Chapter Contents

Previous

Next
The SQL Procedure

joined-table


Joins a table with itself or with other tables.

Restrictions: Joins are limited to 32 tables.
See also: FROM Clause and query-expression
Featured in: Joining Two Tables , Performing an Outer Join , Joining Three Tables , Producing All the Possible Combinations of the Values in a Column , and Matching Case Rows and Control Rows


table-name <<AS> alias>, table-name <<AS> alias>
<, table-name <<AS> alias>...>
table-name <INNER> JOIN table-name
ON sql-expression
table-name LEFT JOIN table-name ON sql-expression
table-name RIGHT JOIN table-name ON sql-expression
table-name FULL JOIN table-name ON sql-expression


Joining Tables
When multiple tables, views, or query-expressions are listed in the FROM clause, they are processed to form one table. The resulting table contains data from each contributing table. These queries are referred to as joins.
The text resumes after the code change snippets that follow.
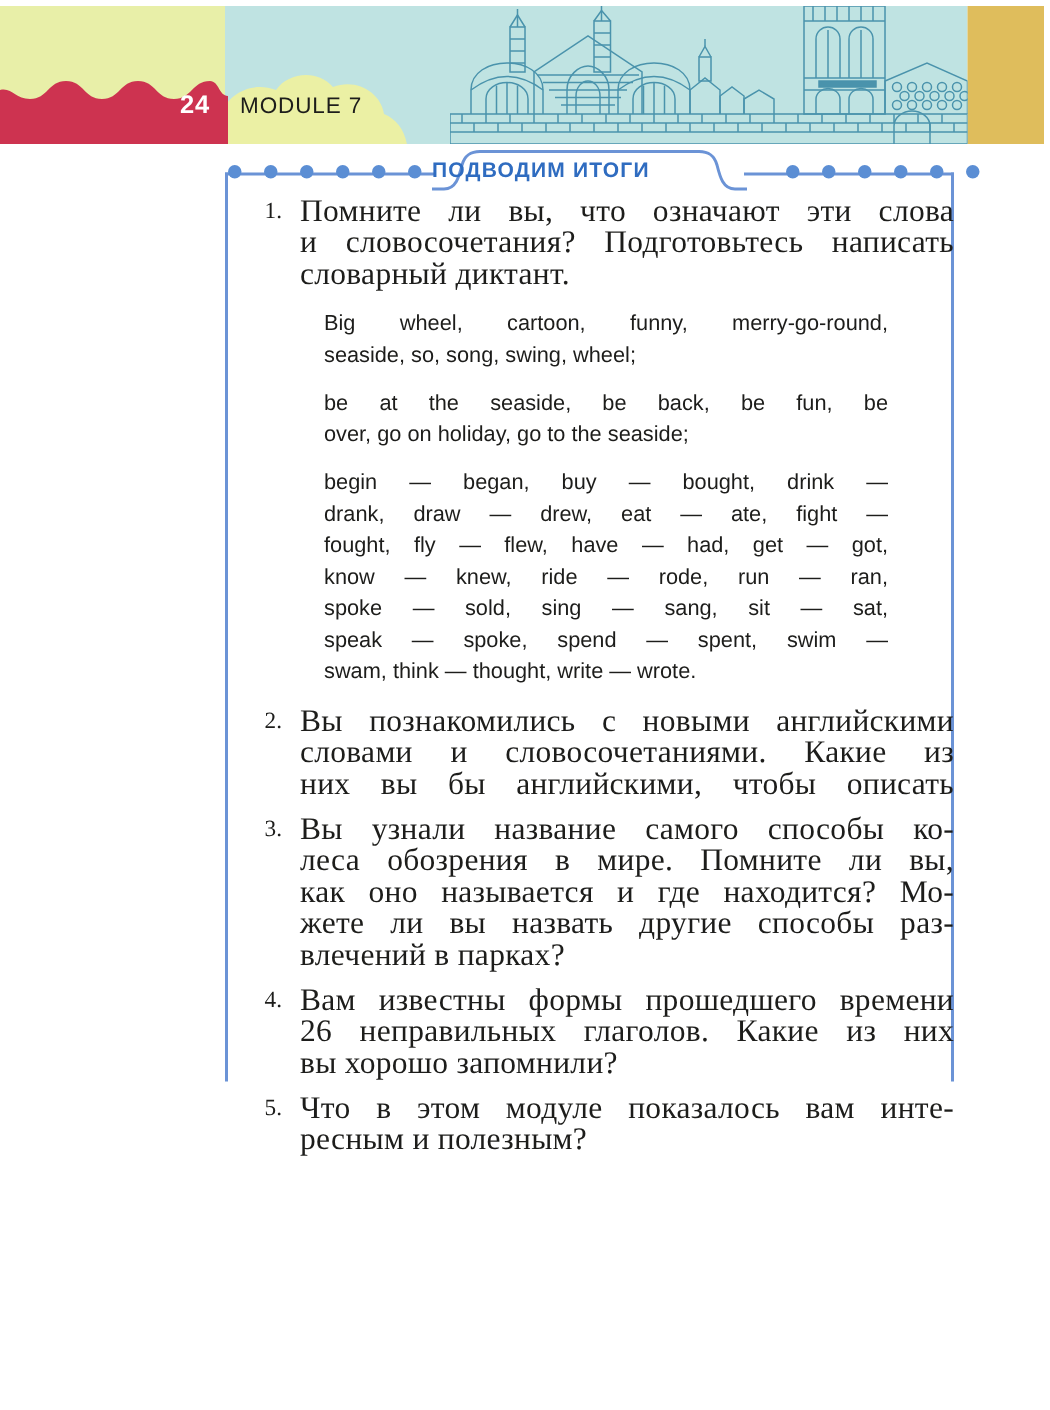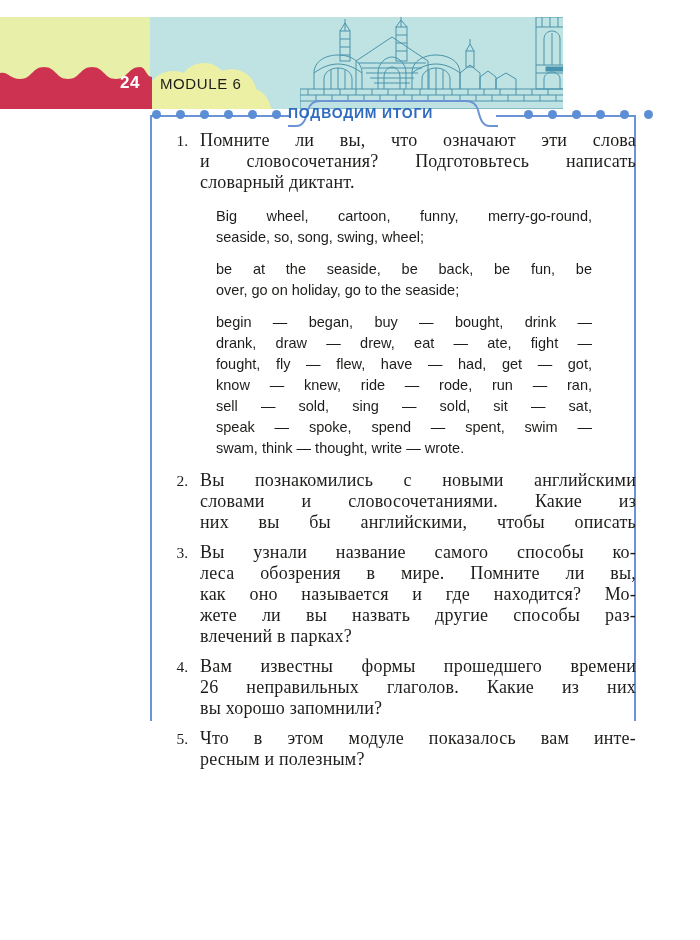--- a/index.html
+++ b/index.html
@@ -18,8 +18,8 @@
   
   .header {
     position: absolute;
-    left: 0; top: 17px;
-    width: 563px;
+    left: 0; top: 4px;
+    width: 696px;
     height: 92px;
     overflow: hidden;
   }

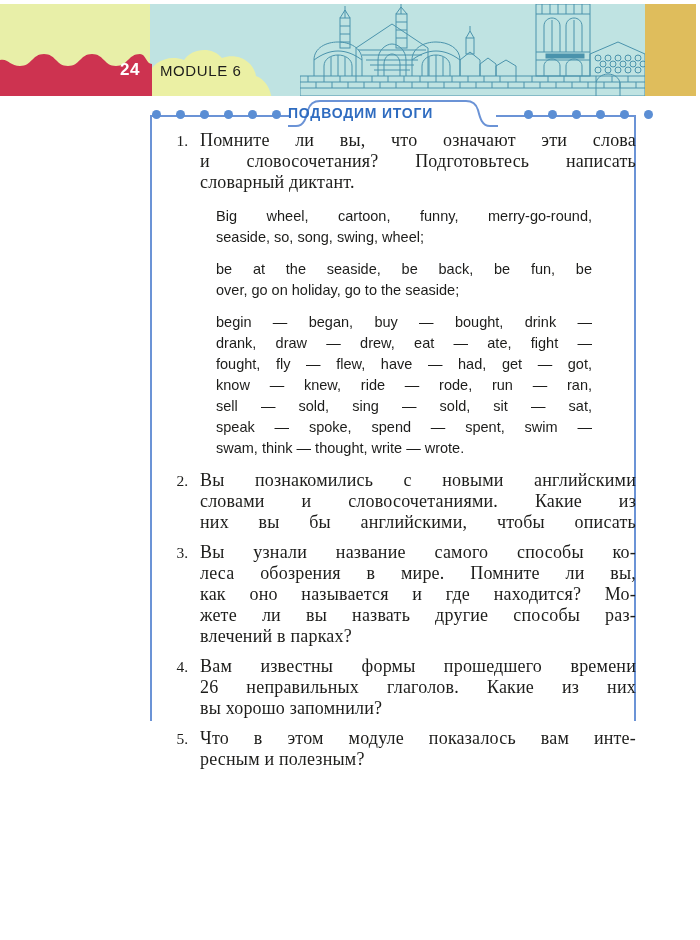--- a/index.html
+++ b/index.html
@@ -205,7 +205,7 @@
   </svg>
 
   <div class="page-number">24</div>
-  <div class="module-label">MODULE  6</div>
+  <div class="module-label">MODULE  7</div>
 
   <svg class="skyline" viewBox="0 0 345 92" preserveAspectRatio="none">
     <g fill="none" stroke="#4a93ac" stroke-width="1">

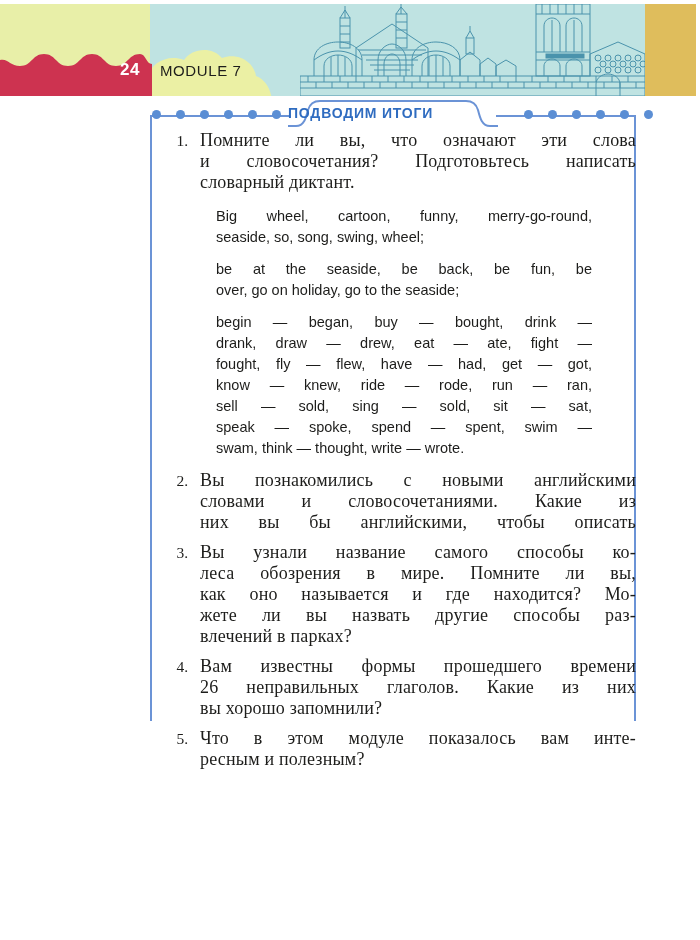--- a/index.html
+++ b/index.html
@@ -156,7 +156,7 @@
   }
   .ex-text {
     flex: 1;
-    font-size: 18px;
+    font-size: 21px;
     color: #1d1d1b;
     line-height: 21px;
     text-align: justify;

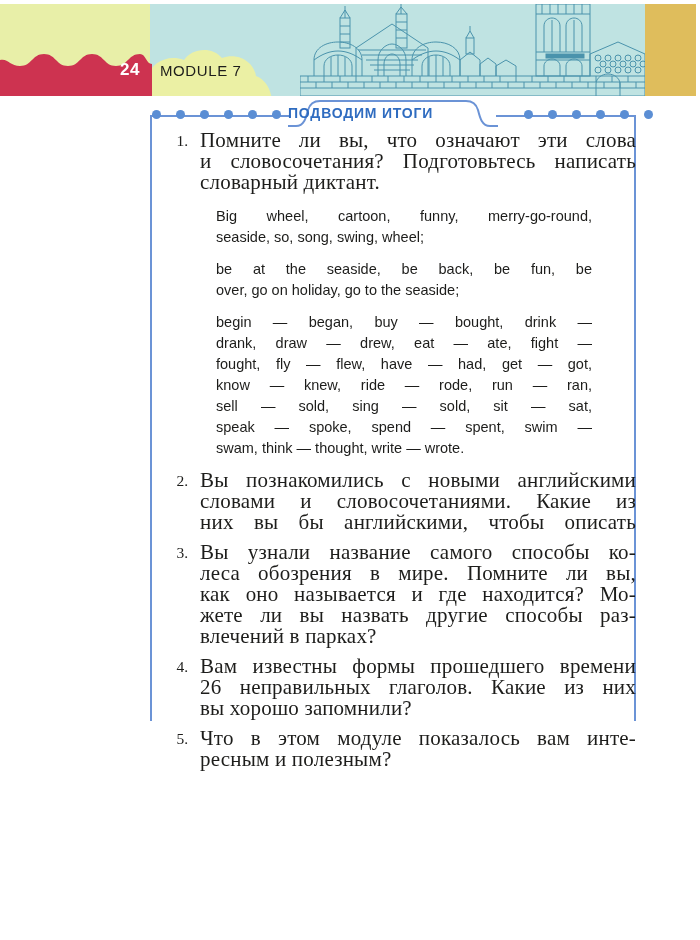--- a/index.html
+++ b/index.html
@@ -403,7 +403,7 @@
     <span class="ln j">drank, draw — drew, eat — ate, fight —</span>
     <span class="ln j">fought, fly — flew, have — had, get — got,</span>
     <span class="ln j">know — knew, ride — rode, run — ran,</span>
-    <span class="ln j">sell — sold, sing — sold, sit — sat,</span>
+    <span class="ln j">spoke — sold, sing — sang, sit — sat,</span>
     <span class="ln j">speak — spoke, spend — spent, swim —</span>
     <span class="ln">swam, think — thought, write — wrote.</span>
   </div>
Conceptually, when two tables are specified, each row of table A is matched with all the rows of table B to produce an internal or intermediate table. The number of rows in the intermediate table (Cartesian product) is equal to the product of the number of rows in each of the source tables. The intermediate table becomes the input to the rest of the query in which some of its rows may be eliminated by the WHERE clause or summarized by a summary function.

A common type of join is an equijoin, in which the values from a column in the first table must equal the values of a column in the second table.


Table Limit
PROC SQL can process a maximum of 32 tables for a join. If you are using views in a join, the number of tables on which the views are based count toward the 32-table limit. Each CONNECTION TO component in the Pass-Through Facility counts as one table.


Specifying the Rows to Be Returned
The WHERE clause or ON clause contains the conditions (sql-expression) under which the rows in the Cartesian product are kept or eliminated in the result table. WHERE is used to select rows from inner joins. ON is used to select rows from inner or outer joins.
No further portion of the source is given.